[Records to use — start]

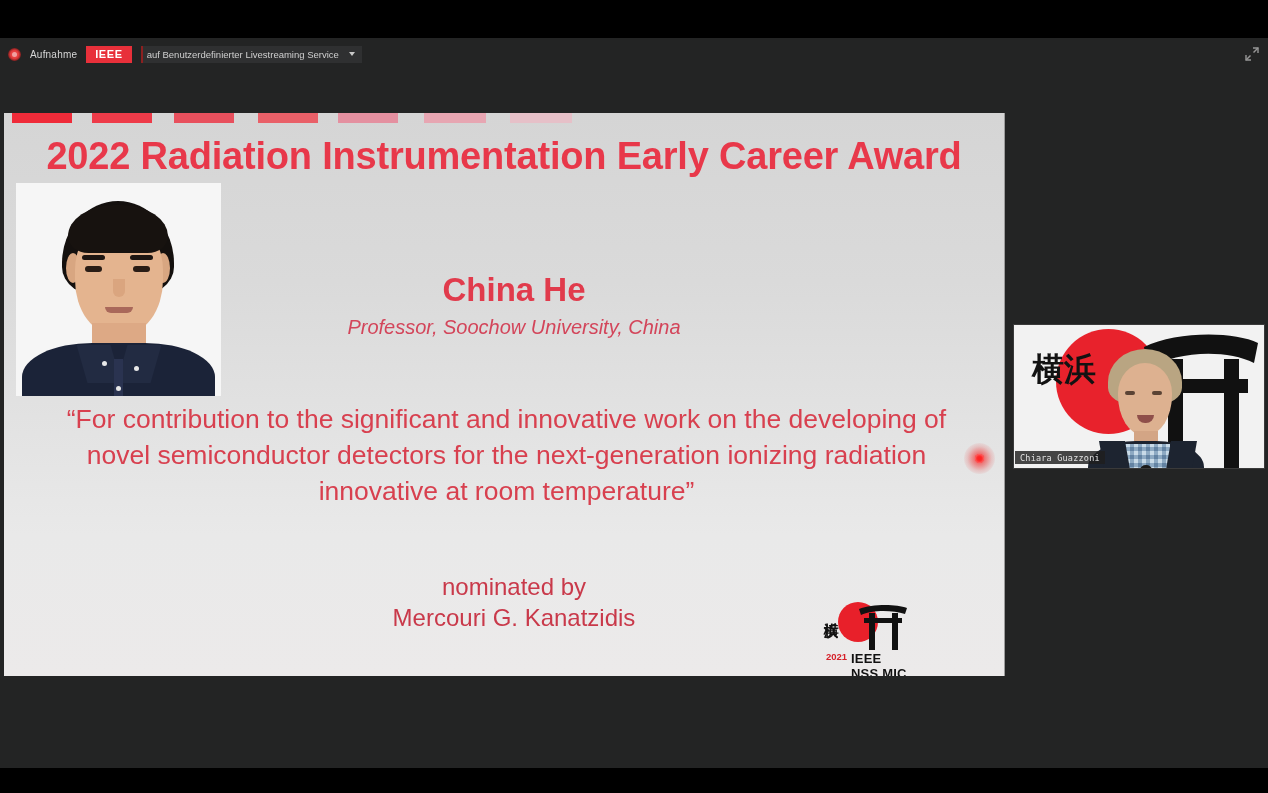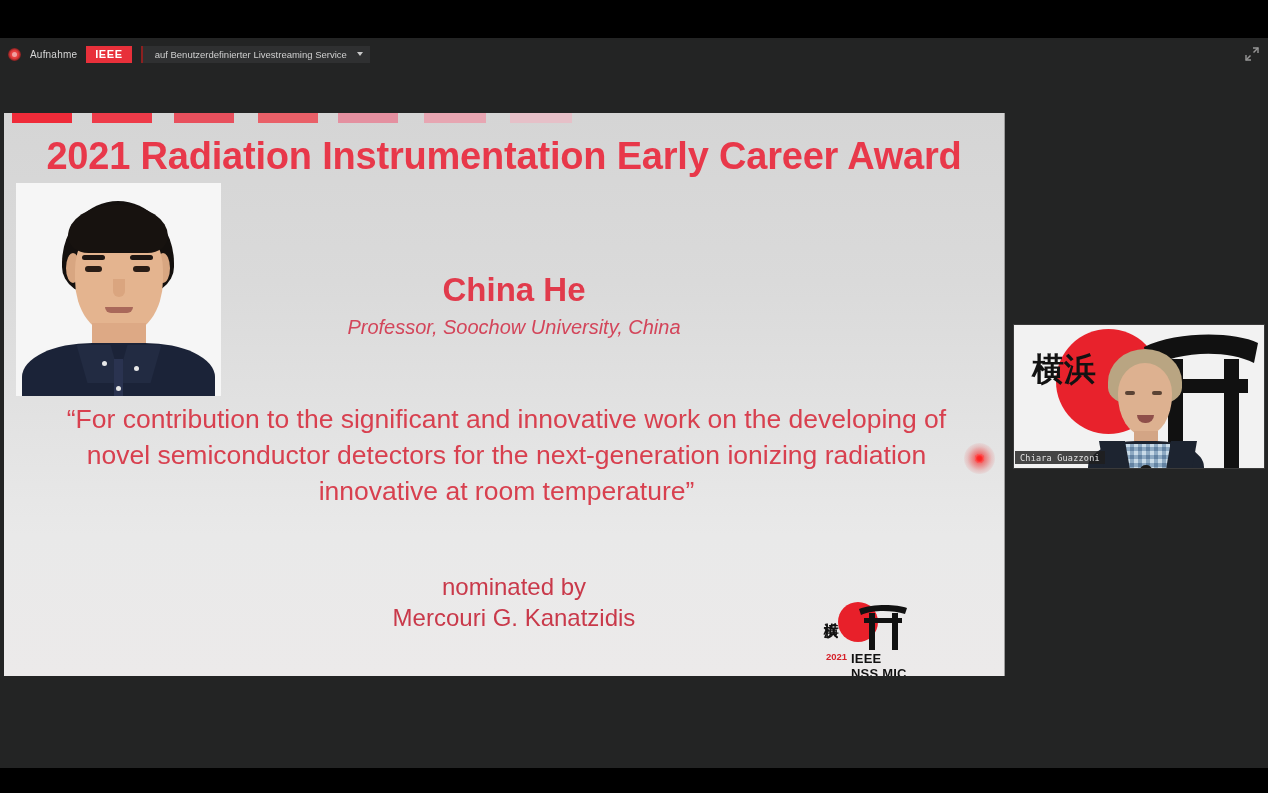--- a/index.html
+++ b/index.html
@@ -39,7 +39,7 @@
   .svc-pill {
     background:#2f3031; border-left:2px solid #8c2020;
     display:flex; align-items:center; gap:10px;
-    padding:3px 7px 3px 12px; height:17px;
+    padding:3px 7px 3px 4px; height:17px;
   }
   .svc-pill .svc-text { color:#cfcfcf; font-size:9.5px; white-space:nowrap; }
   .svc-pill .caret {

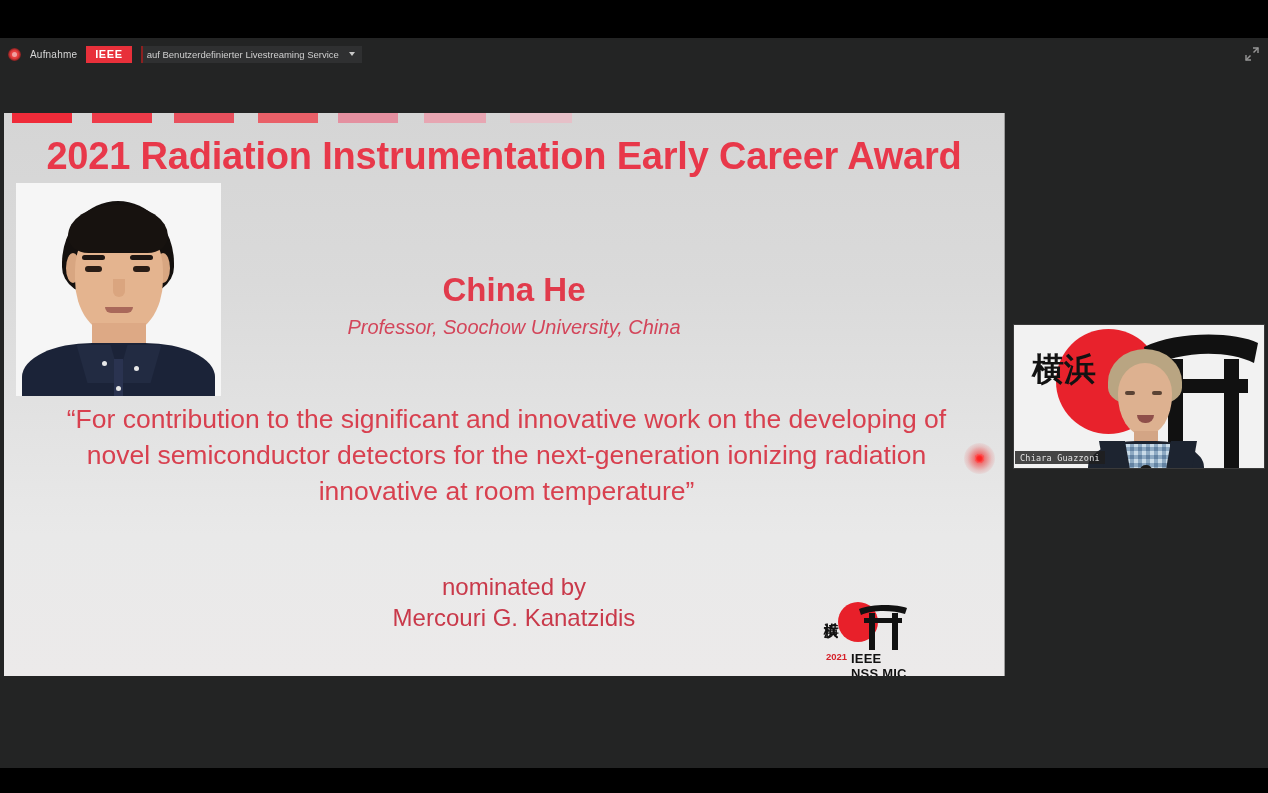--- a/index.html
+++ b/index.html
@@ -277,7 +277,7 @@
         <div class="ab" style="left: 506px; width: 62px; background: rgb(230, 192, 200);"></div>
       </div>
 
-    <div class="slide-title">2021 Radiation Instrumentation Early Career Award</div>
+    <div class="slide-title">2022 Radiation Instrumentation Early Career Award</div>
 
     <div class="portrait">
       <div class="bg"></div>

[Records to use — finish]

Work required: Where a picture appears, skip it and copy the rest of the data word for word.

Written solution:
--- a/index.html
+++ b/index.html
@@ -39,7 +39,7 @@
   .svc-pill {
     background:#2f3031; border-left:2px solid #8c2020;
     display:flex; align-items:center; gap:10px;
-    padding:3px 7px 3px 12px; height:17px;
+    padding:3px 7px 3px 4px; height:17px;
   }
   .svc-pill .svc-text { color:#cfcfcf; font-size:9.5px; white-space:nowrap; }
   .svc-pill .caret {

--- a/index.html
+++ b/index.html
@@ -277,7 +277,7 @@
         <div class="ab" style="left: 506px; width: 62px; background: rgb(230, 192, 200);"></div>
       </div>
 
-    <div class="slide-title">2021 Radiation Instrumentation Early Career Award</div>
+    <div class="slide-title">2022 Radiation Instrumentation Early Career Award</div>
 
     <div class="portrait">
       <div class="bg"></div>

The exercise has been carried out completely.